Volgens Hugo de Groot (1583 – 1645) was het huwelijk ‘een verzameling van man ende wijf tot een gemeen leven, medebrengende een wettelick gebruick van malkanders lichaem’.
Tot vandaag de dag is in de Katholieke Kerk het doel van het huwelijk het voortbrengen van kinderen. Naar het Katholieke recht hadden de echtgenoten recht op prestatie van het geslachtelijk verkeer. Kon dat niet plaatsvinden dan was dat het enige recht tot ontbinding van het huwelijk.
De reformatorische kerken zagen het doel van het huwelijk allereerst in de levensgemeenschap der echtgenoten, “de een den anderen trouwelick helpe ende bystae in alle dingen, die tot het tijdlick ende eeuwigh leven behooren”.
Trouwen voor het gerecht
Toen in 1811 op last van Napoleon de Burgerlijke Stand werd ingevoerd, kwam er een einde aan de prominente, formele rol die de kerk eeuwenlang had gespeeld bij het sluiten van een huwelijk.

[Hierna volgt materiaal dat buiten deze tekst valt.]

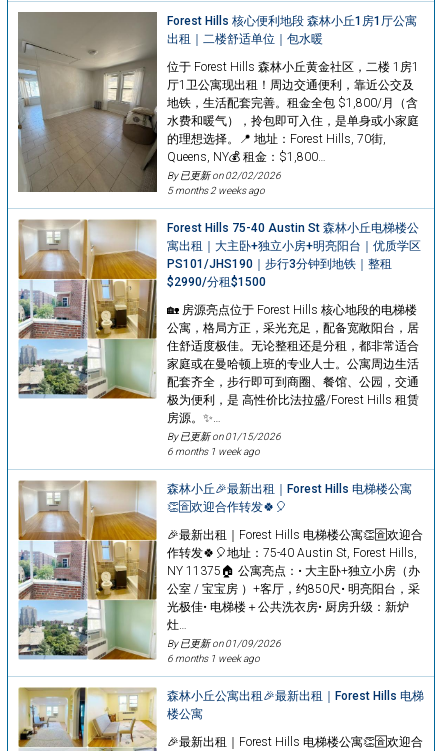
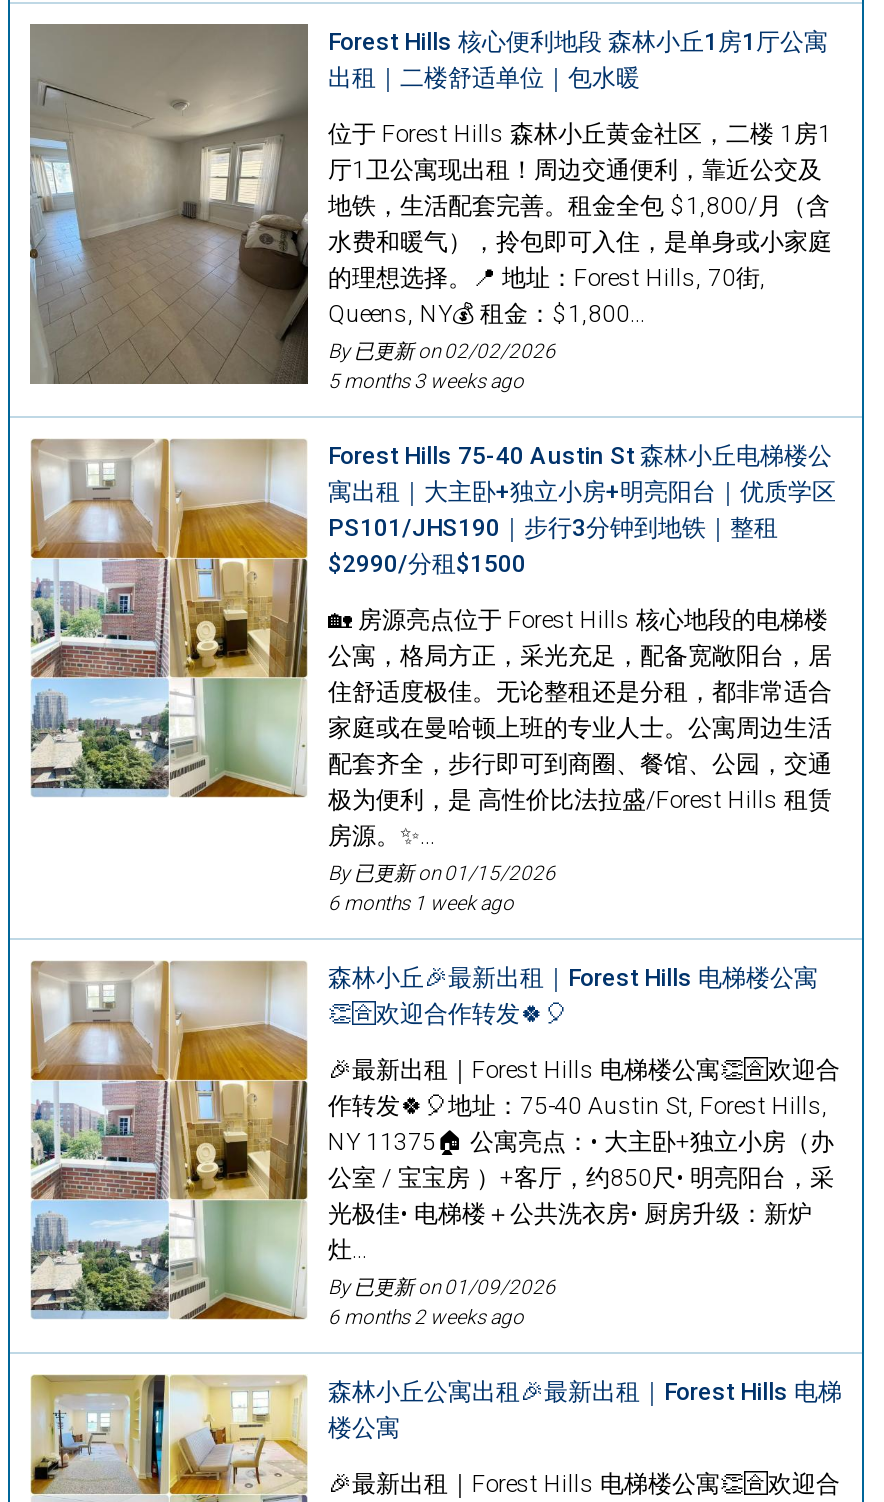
- 5 months 2 weeks ago
+ 5 months 3 weeks ago

- 6 months 1 week ago
+ 6 months 2 weeks ago
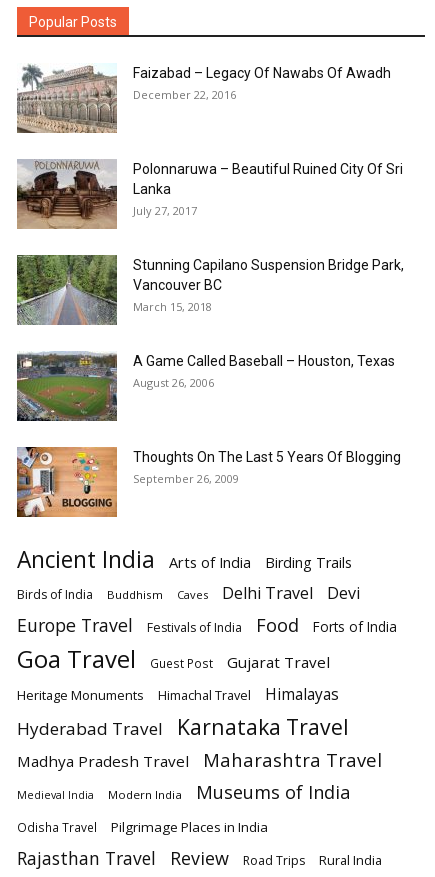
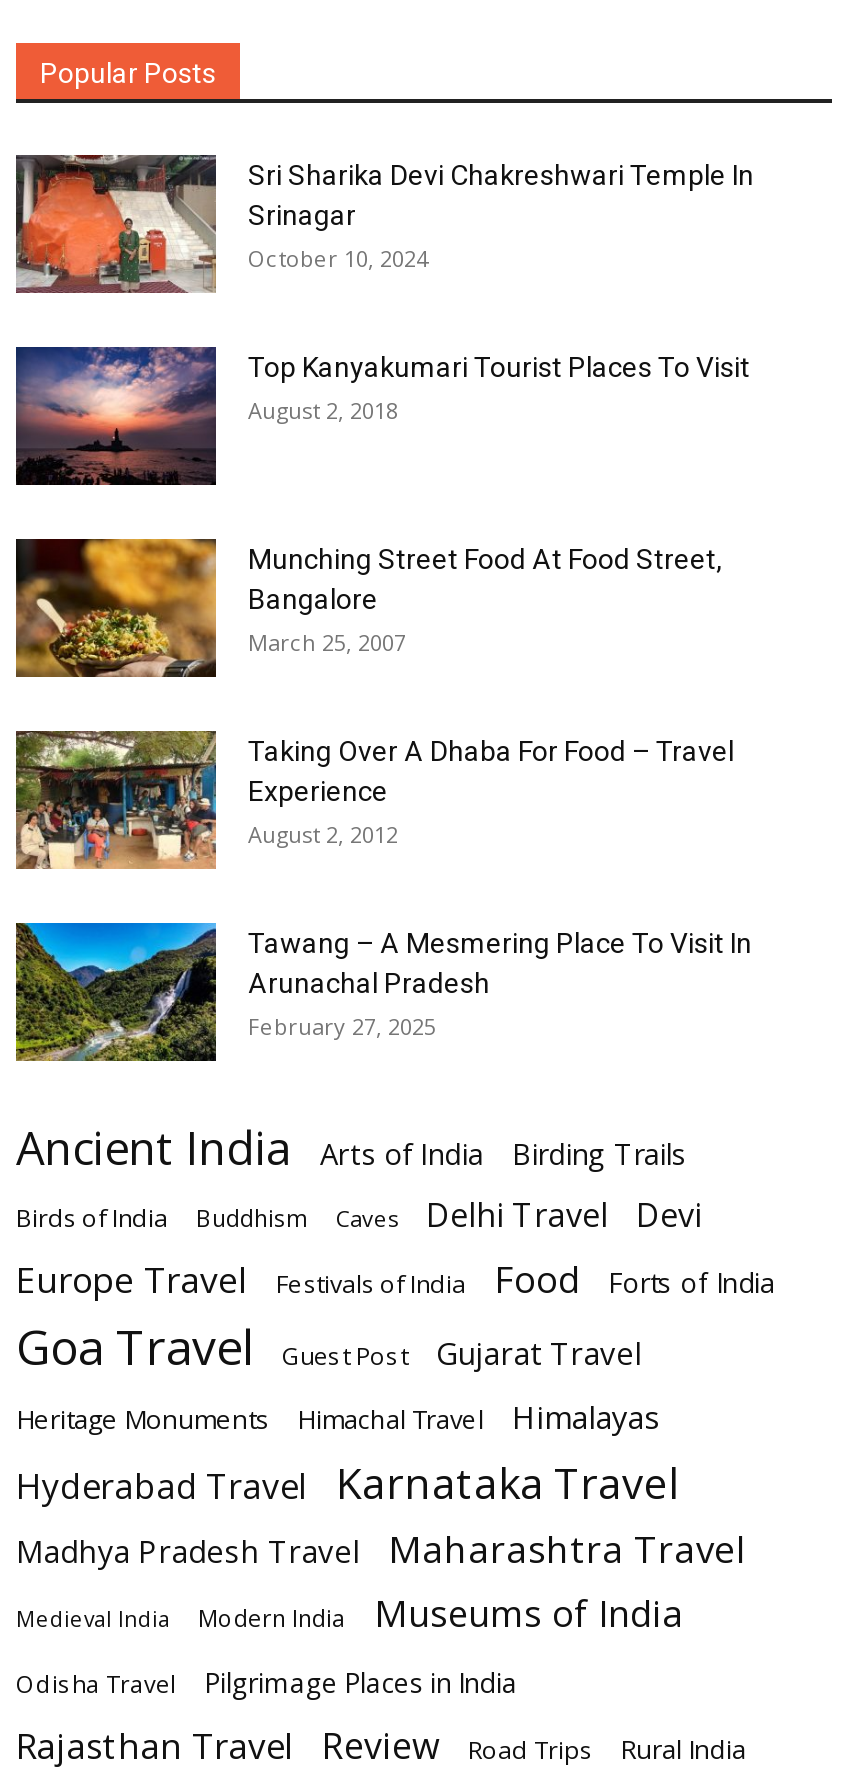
- [image]
- Faizabad – Legacy Of Nawabs Of Awadh
- December 22, 2016
+ [image]
+ Sri Sharika Devi Chakreshwari Temple In
+ Srinagar
+ October 10, 2024

- [image]
- Polonnaruwa – Beautiful Ruined City Of Sri
- Lanka
- July 27, 2017
+ [image]
+ Top Kanyakumari Tourist Places To Visit
+ August 2, 2018

- [image]
- Stunning Capilano Suspension Bridge Park,
- Vancouver BC
- March 15, 2018
+ [image]
+ Munching Street Food At Food Street,
+ Bangalore
+ March 25, 2007

- [image]
- A Game Called Baseball – Houston, Texas
- August 26, 2006
+ [image]
+ Taking Over A Dhaba For Food – Travel
+ Experience
+ August 2, 2012

- [image]
- Thoughts On The Last 5 Years Of Blogging
- September 26, 2009
+ [image]
+ Tawang – A Mesmering Place To Visit In
+ Arunachal Pradesh
+ February 27, 2025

Voor 1795 was het sluiten van een geldig, wettig huwelijk alleen mogelijk ‘voor het Gerecht’ of in de Hervormde Kerk [*]. In een stad was dat geen enkel probleem: het stadhuis was op loopafstand aanwezig en de Roomsen trouwden dus voor het Gerecht. Maar op het platteland was dat vaak een stuk lastiger. Een tocht naar de stad was soms een hele onderneming. Het kon wel een hele dag in beslag nemen en op zo’n dag werd er geen geld verdiend. De hervormde kerk in een dorp verderop lag dan vaak meer voor de hand. Mogelijk waren ook de kosten van een kerkelijk huwelijk lager.
Deze situatie leidde er toe dat veel Rooms-katholieke huwelijken dubbel werden ingeschreven: bij de hervormde kerk en bij de pastoor.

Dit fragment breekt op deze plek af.